Widerström-Noga Eva, Anderson Kimberly D, Perez Salomé, Hunter Judith P, Martinez-Arizala Alberto, Adcock James P, Escalona Maydelis
The Miami Project to Cure Paralysis, University of Miami, Miami, FL; Department of Neurological Surgery, Miller School of Medicine, University of Miami, Miami, FL; Bruce W. Carter Veterans Affairs Medical Center, Miami, FL.
The Miami Project to Cure Paralysis, University of Miami, Miami, FL; Department of Neurological Surgery, Miller School of Medicine, University of Miami, Miami, FL; Bruce W. Carter Veterans Affairs Medical Center, Miami, FL.
Arch Phys Med Rehabil. 2017 May;98(5):856-865. doi: 10.1016/j.apmr.2016.10.018. Epub 2016 Nov 25.
To identify the relative importance of positive (facilitators) and negative (barriers) contributors to living with chronic pain after spinal cord injury (SCI).
Mixed-methods: (1) Qualitative (n=35): individual, semistructured, open-ended interviews identifying facilitator/barrier themes; (2) Quantitative (n=491): converting the most common themes into statements and quantifying agreement with these in an online survey to determine relative importance, underlying dimensions, and their associations with perceived difficulty in dealing with pain.
University-based research setting and general community.
Volunteers (N=526) with SCI experiencing moderate to severe chronic pain.
Not applicable.
Interview guides, facilitator/barrier statements, and pain inventories.
Exploratory factor analyses reduced agreement ratings into 4 facilitators (information regarding pain and treatments, resilience, coping, medication use) and 5 barriers (poor health care communication, pain impact and limitations, poor communication about pain, difficult nature of pain, treatment concerns). Greater "pain impact and limitations," "difficult nature of pain," "poor communication from provider," lower "resilience," greater "medication use," and younger age predicted greater difficulty in dealing with pain (r=.75; F=69.02; P<.001).

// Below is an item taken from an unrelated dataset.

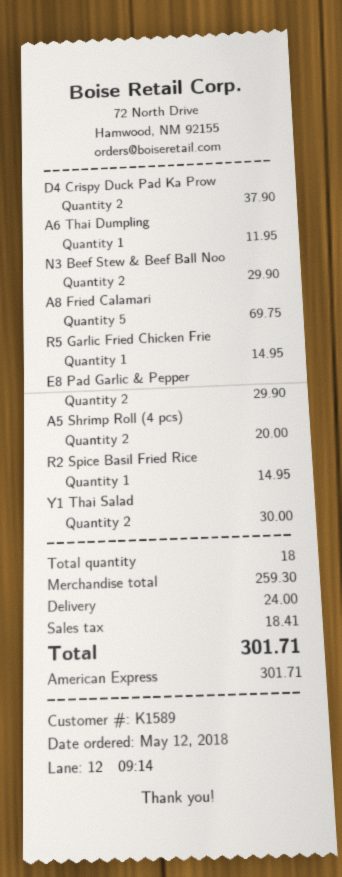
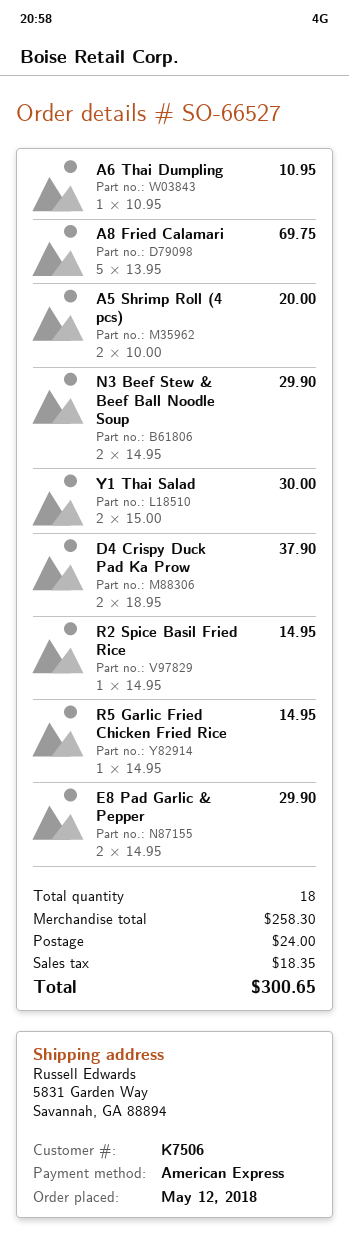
customer number: K1589 -> K7506
A6 Thai Dumpling: 1 for 11.95 -> 1 for 10.95
subtotal: 259.30 -> 258.30
tax: 18.41 -> 18.35
total: 301.71 -> 300.65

This study revealed multiple facilitators and barriers to living with chronic pain after SCI. The principal barrier, "poor health care communication," indicated that consumers do not receive adequate information from their health care providers regarding pain. "Information regarding pain and treatments" had greater agreement scores and factor loadings than all other facilitators, indicating that most participants view provider-patient communication and educational efforts regarding pain and pain management as priorities and critical needs. Further initiatives in these areas are important for improving pain management post-SCI.

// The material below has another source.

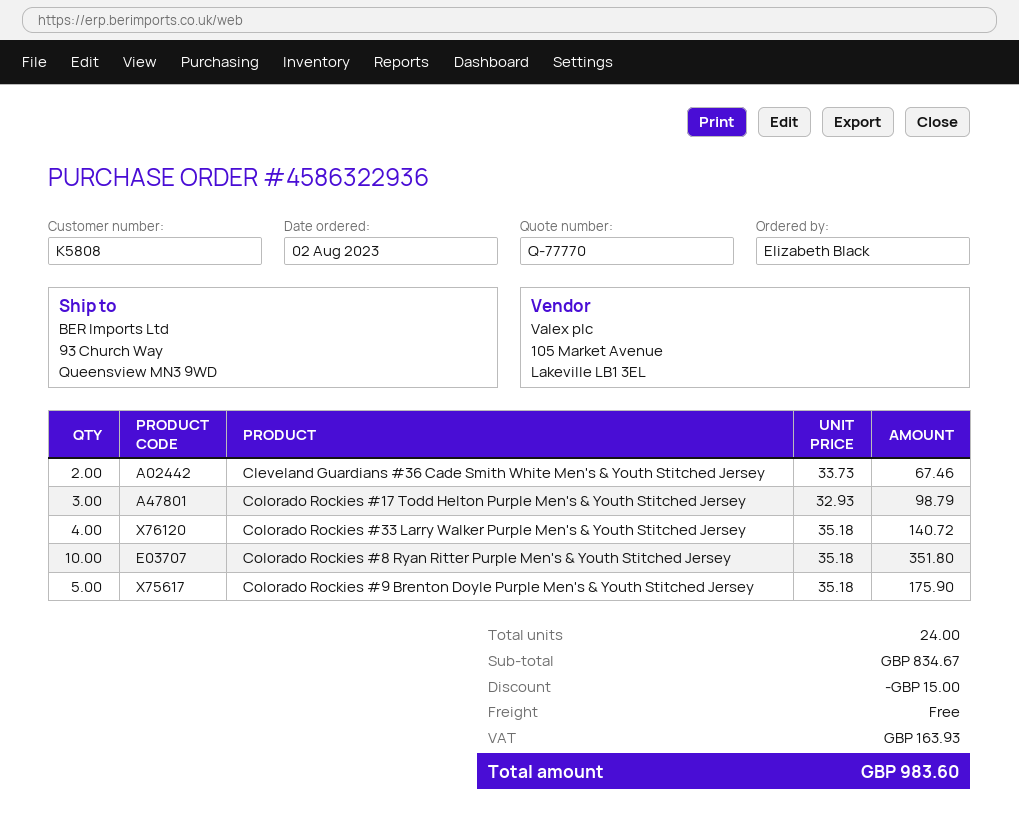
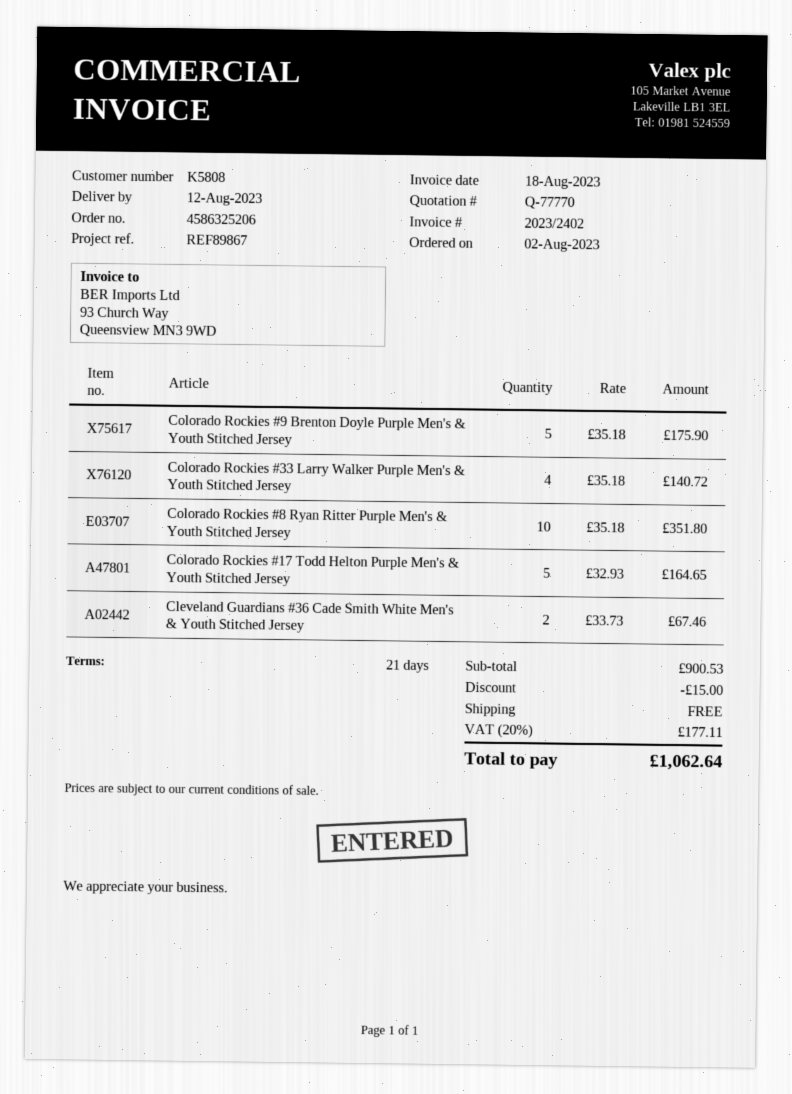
order number: 4586322936 -> 4586325206
Colorado Rockies #17 Todd Helton Purple Men's & Youth Stitched Jersey: 3 x 32.93 = 98.79 -> 5 x 32.93 = 164.65
subtotal: 834.67 -> 900.53
tax: 163.93 -> 177.11
total: 983.60 -> 1062.64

确定脊髓损伤(SCI)后慢性疼痛患者生活中积极因素(促进因素)和消极因素(障碍因素)的相对重要性。
混合方法:(1)定性研究(n = 35):进行个体、半结构化、开放式访谈,以确定促进因素/障碍因素主题;(2)定量研究(n = 491):将最常见的主题转化为陈述,并在在线调查中对这些陈述的认可度进行量化,以确定相对重要性、潜在维度及其与感知疼痛处理难度的关联。
大学研究机构和普通社区。
526名患有中度至重度慢性疼痛的SCI志愿者。
不适用。
访谈指南、促进因素/障碍因素陈述和疼痛量表。
探索性因素分析将认可度评分归纳为4个促进因素(疼痛及治疗信息、恢复力、应对方式、药物使用)和5个障碍因素(医疗保健沟通不畅、疼痛影响及限制、疼痛沟通不良、疼痛性质复杂、治疗担忧)。“疼痛影响及限制”“疼痛性质复杂”“医疗服务提供者沟通不良”程度越高,“恢复力”越低,“药物使用”越多,以及年龄越小,预示着疼痛处理难度越大(r = 0.75;F = 69.02;P < 0.001)。
本研究揭示了SCI后慢性疼痛患者生活中的多种促进因素和障碍因素。主要障碍因素“医疗保健沟通不畅”表明患者未从医疗服务提供者处获得足够的疼痛相关信息。“疼痛及治疗信息”的认可度得分和因素负荷高于所有其他促进因素,这表明大多数参与者将医疗服务提供者与患者之间关于疼痛及疼痛管理的沟通和教育工作视为优先事项和关键需求。在这些领域采取进一步举措对于改善SCI后的疼痛管理非常重要。